Ella and Ripley followed the trail up the gray-carpeted staircase, inspecting each upstairs room one by one. A spare room full of boxes, a pristine bathroom, a bedroom that could have been a showroom if not for the crumpled bed sheets. This was the place where Vanessa May died, but the scene was so ordinary, so nondescript that it amplified the tragedy. You expected to find horrors in dark alleyways and abandoned sanitariums, not among the trappings of humdrum suburban homesteads.

“Then he attacks her here with his bare hands, strangles her to death, leaves her in bed,” Ella finished.

Ripley asked, “Something seem off to you, Dark?”

Ella put her hands on her hips, tried to imagine what she’d do if she were this unsub. “Yeah. Murderers usually take liberties when they kill in a private space. This killer was mechanical in his approach. Tina said she heard the back door open minutes after Vanessa screamed. That means he was in and out in record time. Arrive, kill, leave. No savoring.”

“Vanessa’s screams might have scared him off,” Ripley said.

“True. But he must have left within seconds of her passing out. It would have taken him two to three minutes of strangulation at least.”

“Same as our second unsub,” Ripley confirmed.

Ella’s thoughts scattered like leaves in the wind.

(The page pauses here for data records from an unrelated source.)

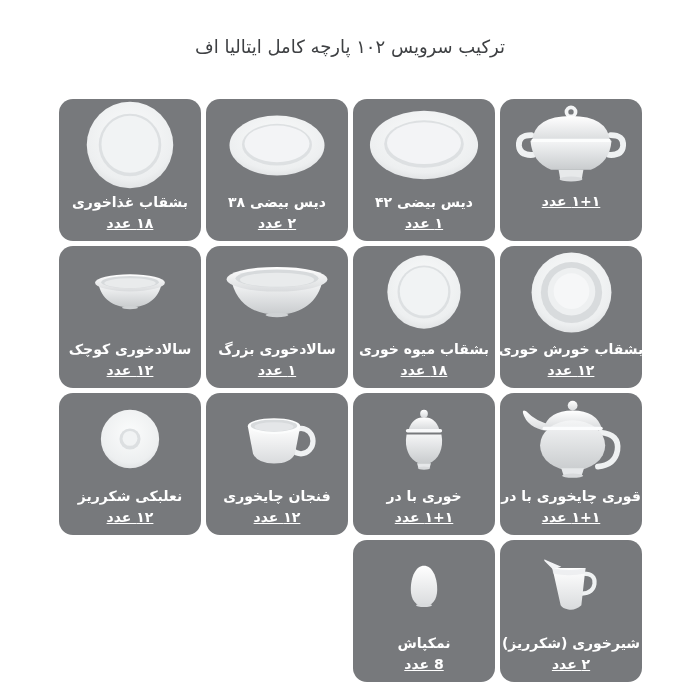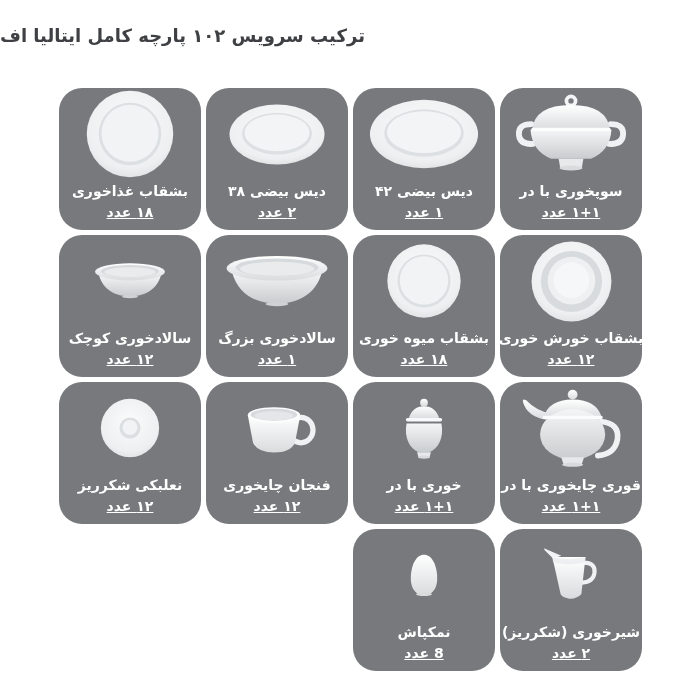--- a/index.html
+++ b/index.html
@@ -12,11 +12,11 @@
   }
   .page { position: relative; width: 700px; height: 700px; background: #ffffff; }
   .title {
-    margin: 0;
+    margin: 11px;
     padding-top: 25px;
-    text-align: left;
+    text-align: center;
     font-size: 18px;
-    font-weight: bold;
+    font-weight: normal;
     color: #3e4043;
     letter-spacing: 0;
   }

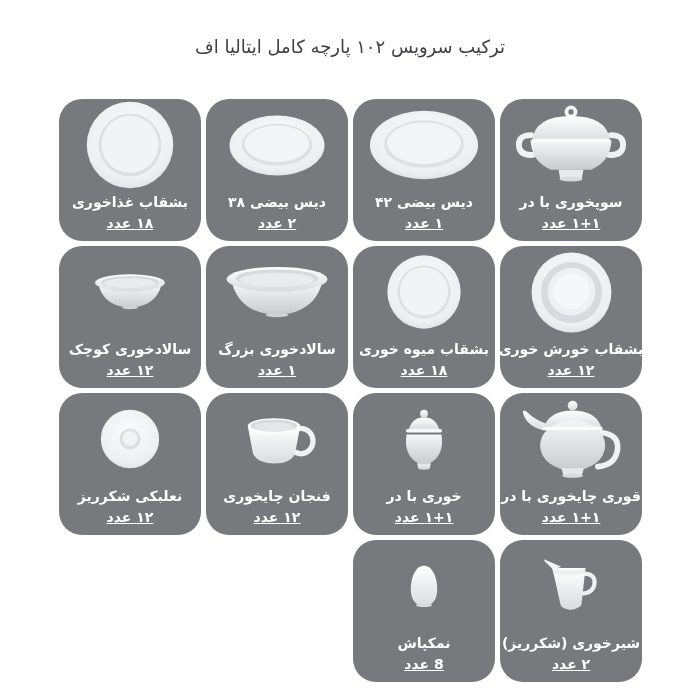--- a/index.html
+++ b/index.html
@@ -32,7 +32,7 @@
   }
   .card {
     background: #77797c;
-    border-radius: 23px;
+    border-radius: 14px;
     display: flex;
     flex-direction: column;
     align-items: center;

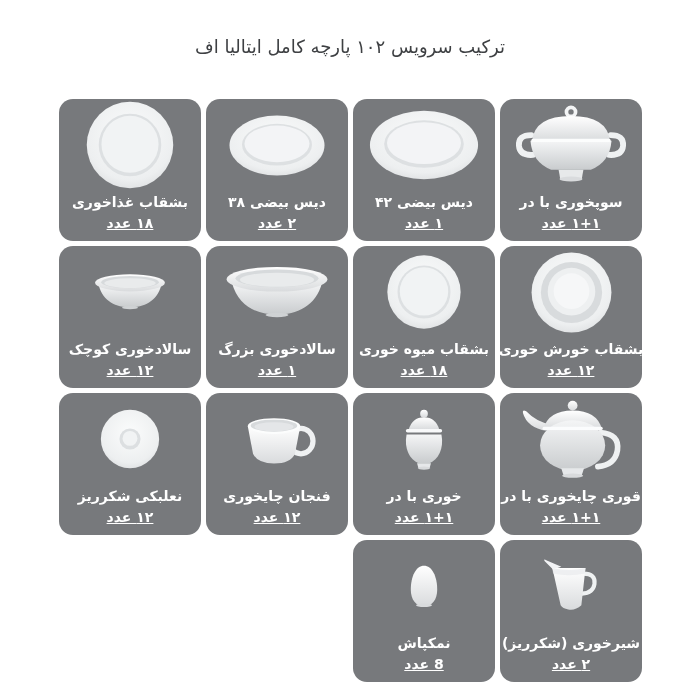--- a/index.html
+++ b/index.html
@@ -103,7 +103,6 @@
           <rect x="22" y="44.5" width="96" height="4" rx="2" fill="#fcfdfd"></rect>
         </svg>
       </div>
-      <div class="iname">سوپخوری با در</div>
       <div class="icount">۱+۱ عدد</div>
     </div>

An hour ago, she’d been confident that they were dealing with two separate unsubs, but there were just enough minor connections to make her doubt her conclusion. Both killers arrived and left hastily, both killed women, both used up-and-close killing methods.

Ripley lost herself in her phone, tapping away at the screen. “Just giving the chief a heads up on Vanessa’s ex-husband, asking him to get a location.”

“Good call. Ask him to see what he can find on the owner of Blue Ridge Nursing Home too.”

“Tried,” Ripley said. “The owner’s name’s been kept anonymous, so we need to do a little digging.”

Ella’s phone began to vibrate in her pocket. Out of some unnamed instinct, she knew exactly whose name was going to be on the screen. She slowly pulled it out, shielding it from Ripley.

Robert Reed. The dead agent. His name was like a lightning bolt that illuminated her phone screen.